_WHAT YOU ARE ASKED TO DO_.
The lines from the one with "Tower Fortress: 3 x 4.99 = 14.97 -> none" through the last line below are to be copied exactly; no other lines are to be returned.

RECORD SET below:

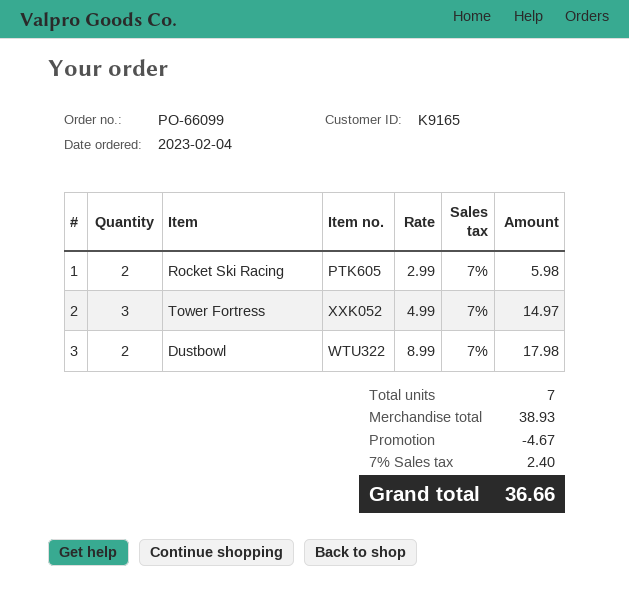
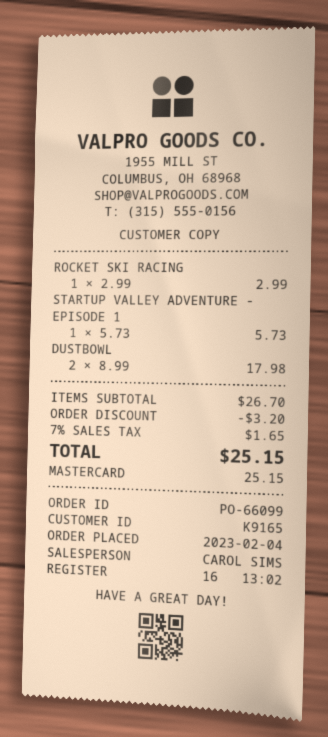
Rocket Ski Racing: 2 x 2.99 = 5.98 -> 1 x 2.99 = 2.99
Tower Fortress: 3 x 4.99 = 14.97 -> none
STARTUP VALLEY ADVENTURE - EPISODE 1: none -> 1 x 5.73 = 5.73
subtotal: 38.93 -> 26.70
discount: 4.67 -> 3.20
tax: 7% = 2.40 -> 7% = 1.65
total: 36.66 -> 25.15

End of RECORD SET.

_ANSWER BOX_.
Tower Fortress: 3 x 4.99 = 14.97 -> none
STARTUP VALLEY ADVENTURE - EPISODE 1: none -> 1 x 5.73 = 5.73
subtotal: 38.93 -> 26.70
discount: 4.67 -> 3.20
tax: 7% = 2.40 -> 7% = 1.65
total: 36.66 -> 25.15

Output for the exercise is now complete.